A Dungeon horrible, on all sides round
As one great Furnace flam’d, yet from those flames
No light, but rather darkness visible
Serv’d only to discover sights of woe,
Regions of sorrow, doleful shades, where peace
And rest can never dwell, hope never comes
That comes to all; but torture without end
Still urges, and a fiery Deluge, fed
With ever-burning Sulphur unconsum’d:
Such place Eternal Justice had prepar’d
For those rebellious, here their Prison ordain’d
In utter darkness, and their portion set
As far remov’d from God and light of Heav’n
As from the Center thrice to th’ utmost Pole.

— John Milton, Paradise Lost

Last week, in honour of the seventieth anniversary of the liberation of Auschwitz, I wrote a post about the huge theological problem posed by the Holocaust and other such horrors. If you haven’t already read it, I invite you to do so before you read the rest of this post.

At Auschwitz and other extermination camps, innocent men, women and children were imprisoned, underfed, forced to work, often tortured, and finally killed, not because of any crime but simply because of their race or religion. Those who lived at Auschwitz lived through hellish conditions. Those who died there died a fairly hellish death: after the guards had introduced the deadly Zyklon B pellets into the gas chambers, it would take up to twenty minutes for everyone inside to die, up to eight hundred of them at a time. Six crematoria burned day and night to get rid of the bodies.

Places like Auschwitz have often aptly been referred to as “hell on earth”. Few people would deny that the Nazis’ final solution to the “Jewish question” was a moral horror and an abomination. And most would agree that only someone of staggering evil could conceive of and preside over such an atrocity.

What I want to suggest, however, is that many Christians believe in something far worse than the horrors of Auschwitz. In fact, not only do they believe in it; their entire theological framework and associated worldview requires it to be true. I’m talking, of course, about the doctrine of hell, especially in its most extreme form of infernalism: the belief that unrepentant sinners will spend eternity in conscious torment likened to unquenchable fire.

Let me ask you this: which is worse, to murder six million Jews purely because of their race, or to consign untold billions to unending, fiery damnation purely because they declined the opportunity to convert to a particular religion? And who is worse, the evil dictator who oversaw the extermination of those six million Jews, or the supposedly all-powerful, all-merciful God who consigns those untold billions to hell, or who at the very least allows them to go there?

I submit that if hell as a place or state of eternal conscious torment is real, then the Holocaust pales into insignificance beside God’s final solution to “the sin question”. In fact, if such a doctrine is fundamentally true, then the countless Jews who suffered the agonies of Auschwitz will awake at the Last Day to discover that their suffering at the hands of the Nazis was a mere prelude and a walk in the park compared to what they are going to have to endure forever because of their failure to convert to Christianity.

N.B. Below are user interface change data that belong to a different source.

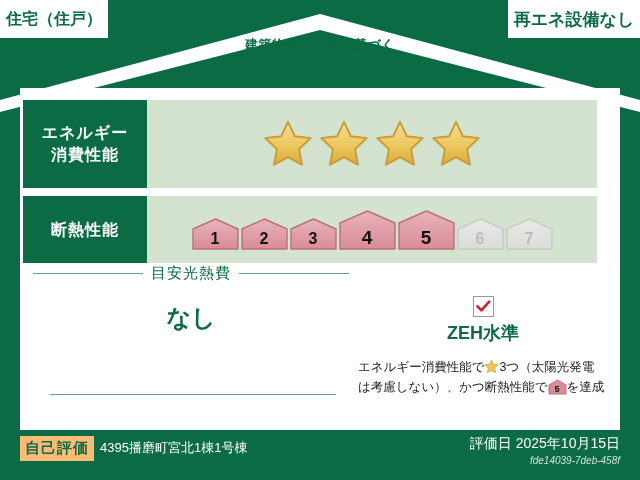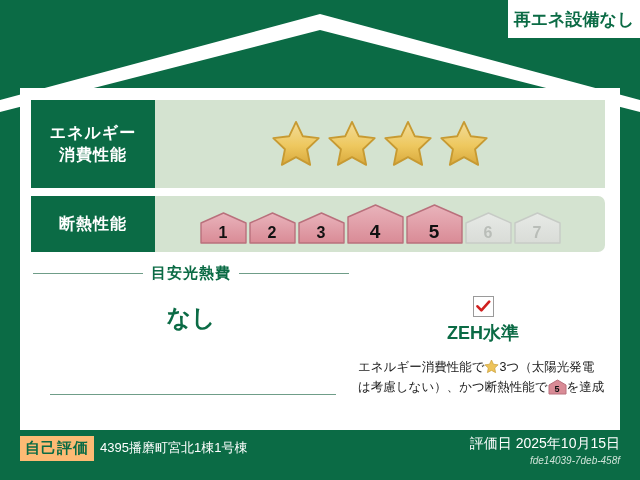--- a/index.html
+++ b/index.html
@@ -22,23 +22,23 @@
 
   
   .title-wrap{position:absolute;left:0;top:38px;width:640px;text-align:center;color:#0b6b45;}
   .title-sub{font-size:13px;font-weight:bold;letter-spacing:.5px;line-height:1;}
   .title-main{font-size:26px;font-weight:bold;letter-spacing:1px;margin-top:6px;line-height:1;}
 
   
   .card{position:absolute;left:20px;top:88px;width:600px;height:342px;background:#ffffff;}
 
   
-  .perf-row{position:absolute;left:11px;width:574px;background:#d4e3d0;display:flex;align-items:center;}
+  .perf-row{position:absolute;left:3px;width:574px;background:#d4e3d0;display:flex;align-items:center;}
   .row-energy{top:12px;height:88px;}
-  .row-insul{top:108px;height:56px;border-radius:7px;}
+  .row-insul{top:108px;height:67px;}
   .perf-label{width:124px;height:100%;background:#0b6b45;color:#fff;
      display:flex;flex-direction:column;align-items:center;justify-content:center;
      font-weight:bold;font-size:16px;line-height:1.35;letter-spacing:1px;flex:0 0 auto;}
   .perf-body{flex:1;display:flex;align-items:center;justify-content:center;height:100%;}
 
   
   .stars{display:flex;align-items:center;gap:6px;}
   .star{width:50px;height:50px;display:block;}
 
   
@@ -46,21 +46,21 @@
   .badge{position:relative;display:flex;align-items:flex-end;justify-content:center;
          padding-bottom:3px;box-sizing:border-box;
          font-weight:bold;color:#1a1a1a;}
   .badge svg{position:absolute;left:0;top:0;}
   .badge span{position:relative;z-index:2;line-height:1;}
 
   
   .cost-head{position:absolute;left:13px;top:176px;width:316px;
      display:flex;align-items:center;gap:8px;color:#0b6b45;}
   .cost-head .ln{flex:1;height:1px;background:#6f9d88;}
-  .cost-head .tx{font-size:15px;font-weight:bold;white-space:nowrap;letter-spacing:1px;}
+  .cost-head .tx{font-size:15px;font-weight:normal;white-space:nowrap;letter-spacing:1px;}
   .cost-value{position:absolute;left:13px;top:214px;width:316px;text-align:center;
      color:#0b6b45;font-size:24px;font-weight:bold;}
   .cost-rule{position:absolute;left:30px;top:306px;width:286px;height:1px;background:#6f9d88;}
 
   
   .zeh{position:absolute;left:338px;top:208px;width:250px;}
   .zeh-head{display:flex;align-items:center;gap:7px;flex-direction:column;}
   .chk{width:19px;height:19px;border:1px solid #9a9a9a;background:#fff;
        display:flex;align-items:center;justify-content:center;flex:0 0 auto;}
   .chk svg{display:block;}
@@ -84,24 +84,31 @@
 
 <div id="label">
 
   <div class="roof">
     <svg width="640" height="112" viewBox="0 0 640 112">
       <rect x="0" y="0" width="640" height="112" fill="#0b6b45"></rect>
       <polygon points="320,14 640,100 640,112 320,30 0,112 0,100" fill="#ffffff"></polygon>
     </svg>
   </div>
 
+  <div class="tag tag-left">
+    <span>住宅（住戸）</span>
+  </div>
   <div class="tag tag-right">
     <span>再エネ設備なし</span>
   </div>
 
+  <div class="title-wrap">
+    <div class="title-sub">建築物省エネ法に基づく</div>
+    <div class="title-main">省エネ性能ラベル</div>
+  </div>
 
   <div class="card">
 
     <div class="perf-row row-energy">
       <div class="perf-label">
         <span>エネルギー</span>
         <span>消費性能</span>
       </div>
       <div class="perf-body">
         <div class="stars" id="stars">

Hell, as many Christians are taught to understand it, is Auschwitz on a grand scale. And if that is true, then God has an awful lot more to answer for than Hitler.

Or, to use a different and much more recent example, how is a God who punishes sinners with eternal hellfire any different from than the ISIS radicals who have slaughtered thousands of innocent Christians for refusing to convert to Islam?

Of course, this post will set alarm bells ringing for many Christians. “What about justice? What about all the times Jesus spoke of hell?”, they will cry. While those are good and valid questions, I am not going to attempt to address them here; perhaps I will come back to them over the coming weeks. Suffice to say that there are other ways of thinking about judgement, justice and humanity’s eternal fate while still taking the Bible seriously. Indeed, for the first few hundred years of Christianity, infernalism was only one of a range of beliefs about the afterlife that were considered to fall within the bounds of orthodoxy. It can be argued that popular contemporary notions of hell owe more to Dante and Milton than they do to scripture or church tradition.

For most of my thirty years as a Christian, I’ve believed in hell without question. But this was not because I’d thought it through and considered its implications; it was simply because it was part of a package of beliefs that I was told you had to accept in order to be a proper Christian (you know, rather than the lukewarm, liberal, second-class kind). But here’s what I’m finding: the more I get to know and understand the God decisively revealed to us in the life, teaching and death of Jesus, the less I see any compatibility between that God and the doctrine of hell. In short, I do not believe that the same God who spoke forgiveness from the cross condemns his children to eternal agony.

I realise this post may cost me some friends and maybe even earn me some unpleasant labels, but so be it. There comes a time when colours must be nailed to the mast, and when entrenched dogmas must be challenged.